Las cajas están delimitadas encima y por debajo por el 25% y el 75 % percentiles. Las líneas en las cajas y los pequeños cuadrados indican la mediana y los valores medios y los dos × los valores mínimo y máximo, respectivamente. A, aunque no significativa (P = 0,189, n = 21), una mayor expresión de Gb3Cer /CD77 se pudo observar en los tumores de páncreas en comparación con los tejidos normales. B, la expresión de Gb3Cer /CD77 se incrementa notablemente en tejidos de colon tumorales en comparación a la de los tejidos normales adyacentes que indican una asociación entre la expresión Gb3Cer /CD77 y la transformación neoplásica (*, P = 0,021, n = 16). C, correlación entre la expresión Gb3Cer /CD77 y la diferenciación del tumor de páncreas (n = 20 pacientes, debido a un tumor no pudo ser asignado; véase la Tabla 1). Los tumores se dividieron en dos grupos de acuerdo con la clasificación histopatológica: grade≤2 (n = 14 pacientes) y grado & gt; 2 (n = 6 pacientes).

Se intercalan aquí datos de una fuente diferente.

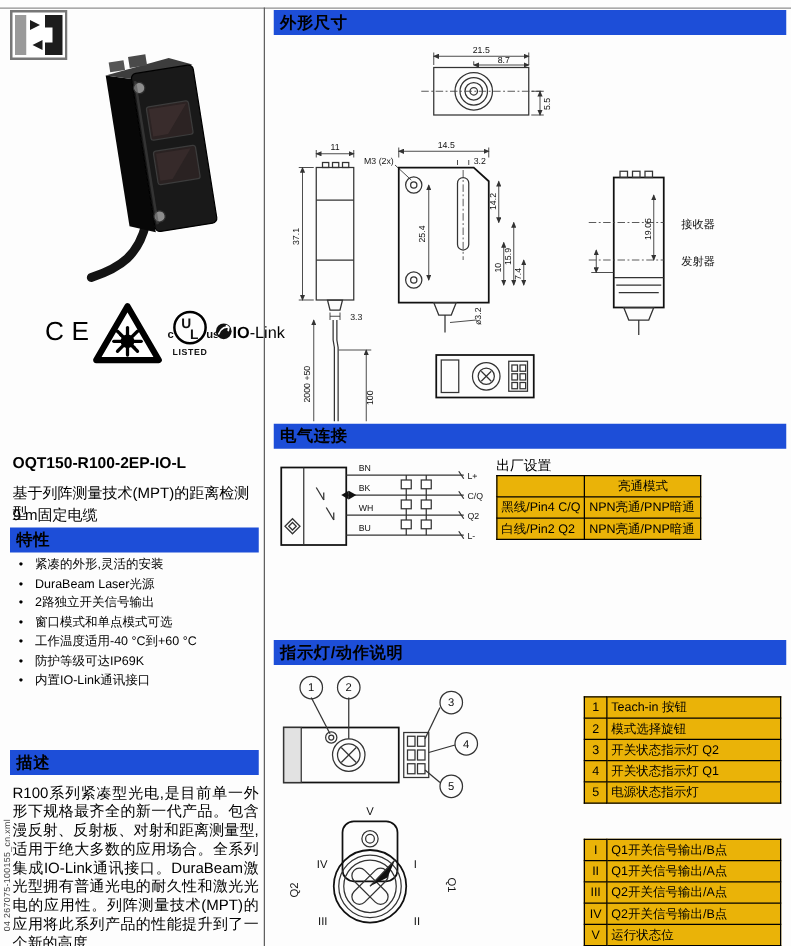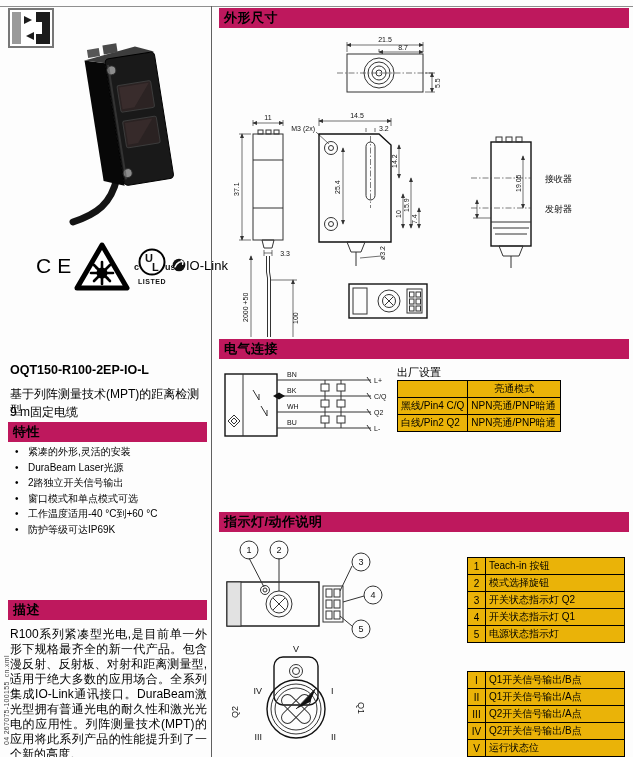"外形尺寸" .sec-bar { background: #be185d -> #1d4ed8 }
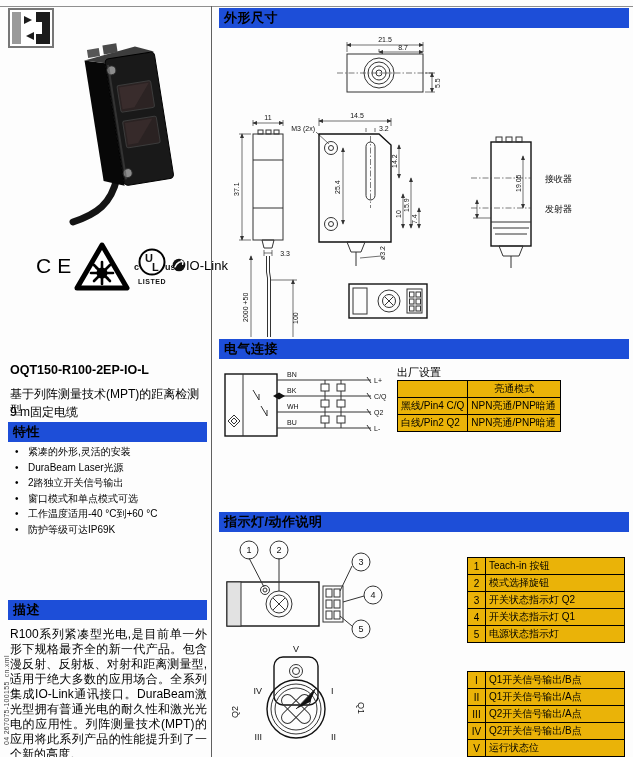"IO" .iolink .bold { font-weight: normal -> bold }
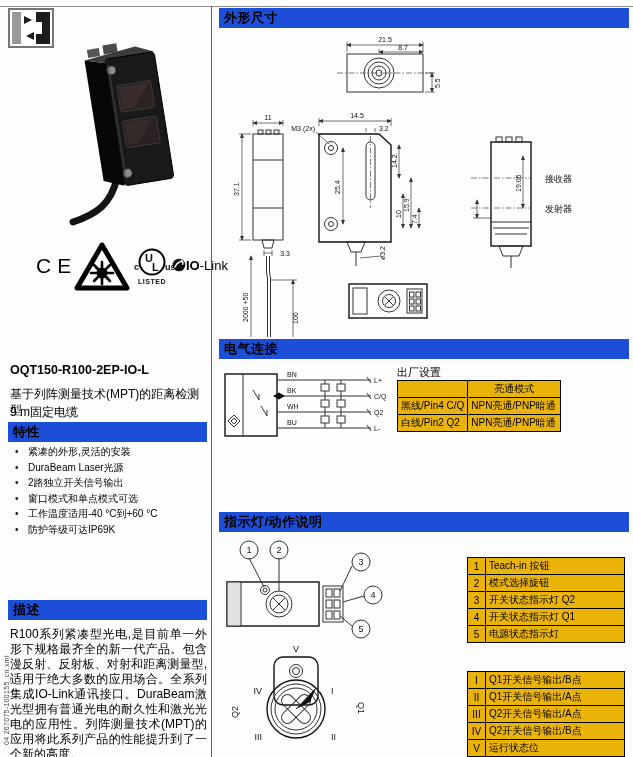"内置IO-Link通讯接口" li { html: none -> <li>内置IO-Link通讯接口</li> }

El análisis de correlación de rangos de valores de diferencia apunta a una mayor expresión estadísticamente significativa Gb3Cer /CD77 en los tumores de páncreas calificado como & gt;. 2 (*, p = 0,039, τ = 0,396) guía empresas
Discusión
Por la agrupación en lípidos microdominios de membrana balsa [11], [44], las cadenas de oligosacáridos de las GSL exhiben fuertes actividades de unión hacia sus ligandos [45]. Por lo tanto, los GSL asociados al tumor, es decir, los GSL que muestran una expresión elevada en cancerosa en comparación con los tejidos normales, son perfectamente adecuados para el diagnóstico de tumores y terapias contra el cáncer dirigidos [31], [46], [47]. En consecuencia, anticuerpos, lectinas o toxinas con especificidades de unión GSL han generado gran interés en oncología.